La otra mitad, curiosamente, se complementa con su efecto invertido exactamente al lado, en el microbarrio levantado donde antes funcionaba un kilométrico depósito que ahora pretende erigirse como el nuevo horizonte de quienes hasta entonces vivían en las casitas levantadas por su propia inventiva albañil a fuerza de bolas de cal, mezcla de cemento y ladrillo hueco. A este sector se lo conoce como La Containera no solo porque ahí hubo durante décadas containers traídos en barcos desde el vecino puerto, sino también porque las nuevas casas se les parecen bastante.
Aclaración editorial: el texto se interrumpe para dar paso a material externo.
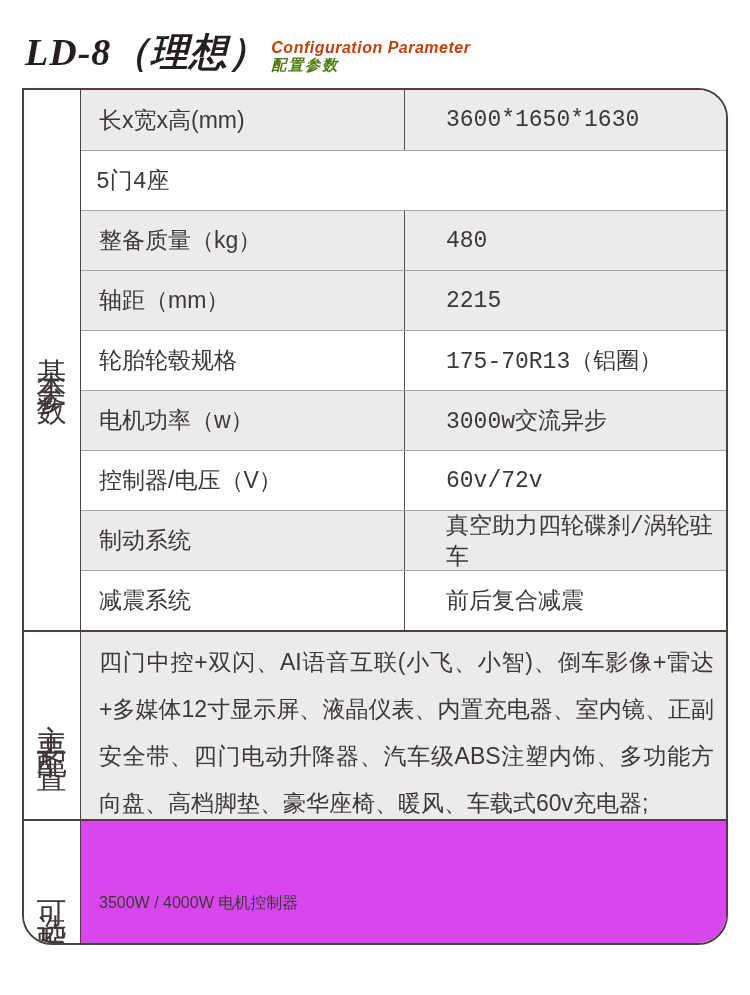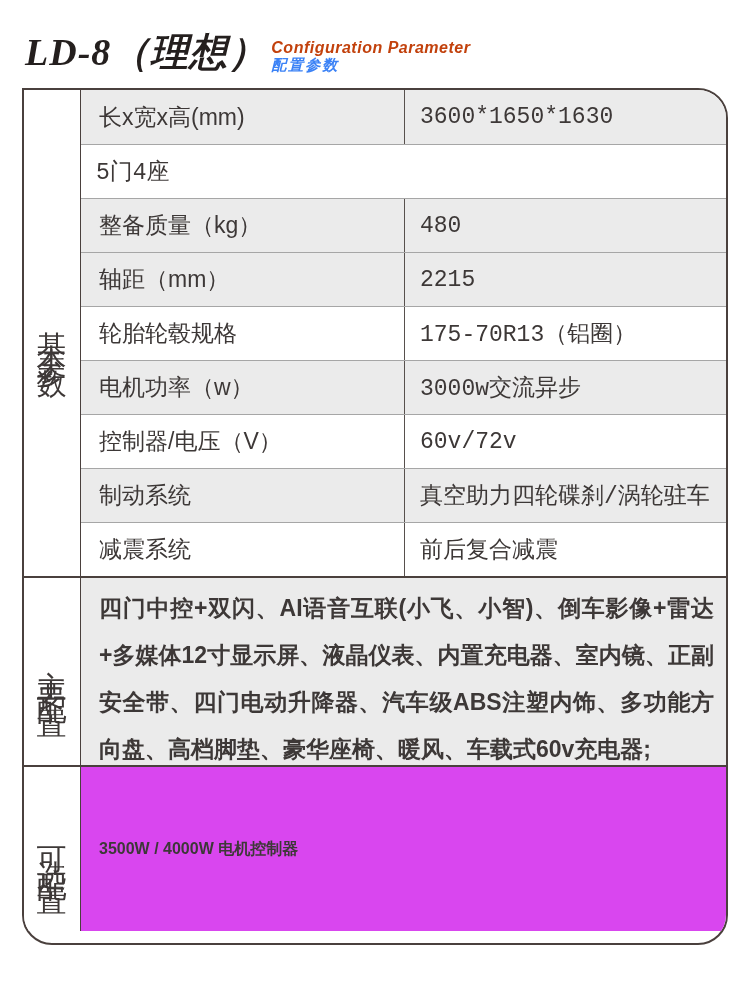"配置参数" .subtitle-zh { color: #3b82f6 -> #4d7c0f }
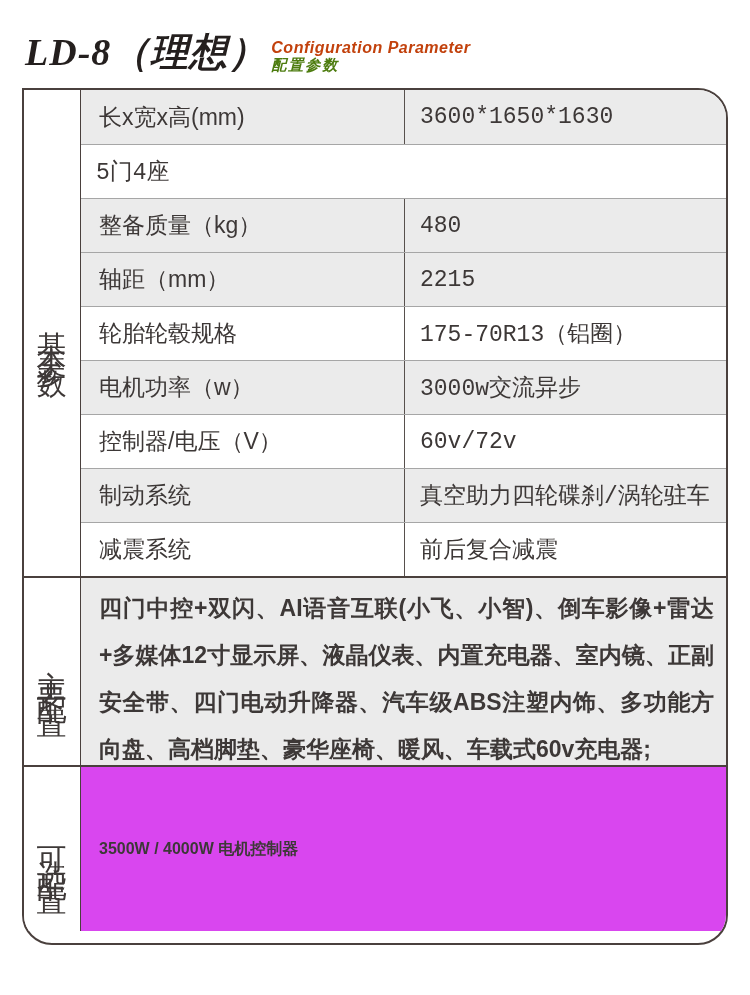"长x宽x高(mm)" .spec-row { gap: none -> 26px; height: 54px -> 60px }
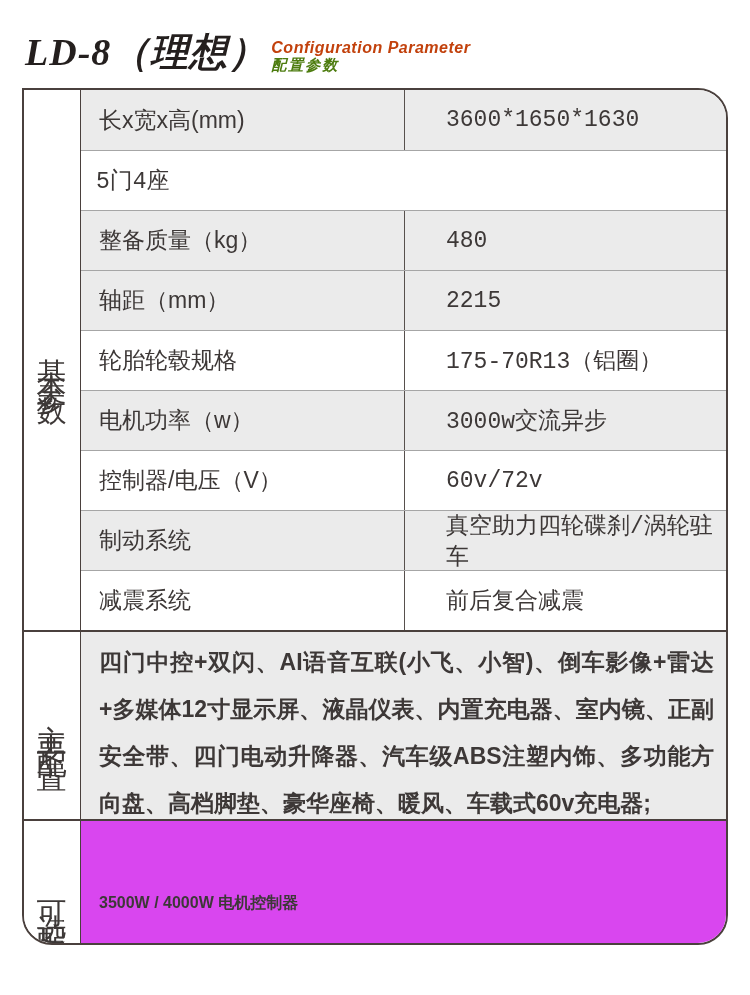"四门中控+双闪、AI语音互联(小飞、小智)、倒车影像+雷达+多媒体12寸显示屏、" .section-content { font-weight: bold -> none }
La arquitectura de esta “modernidad urbana” –un decir– es por cierto extraña: las construcciones están igual de amontonadas y limitadas que las que pretende reemplazar para mejorar, aunque de afuera luzcan simétricas y sus paredes de chapa brillen con la engañosa estética de colores intensos como el azul.

Al revés de lo que ocurre con el Ministerio y sus vidrios tipo Cámara Gesell, los edificios son mejor vistos desde afuera que desde adentro, donde el sofisticado laterío pierde su valor estético-público para convertirse en un receptáculo de calor-privado. Una pinta entre soviética y portuaria, plateada y azulada, brillante y premoldeada. Moderna pero echa en serie. Algo así como un “Seguirán siendo pobres, pero ahora en colores”. Que poco tiene que ver con el metabolismo cultural y territorial de gente que en gran parte habita el lugar hace generaciones y generaciones. Y que tampoco queda claro si eso implica alguna mejora o beneficio.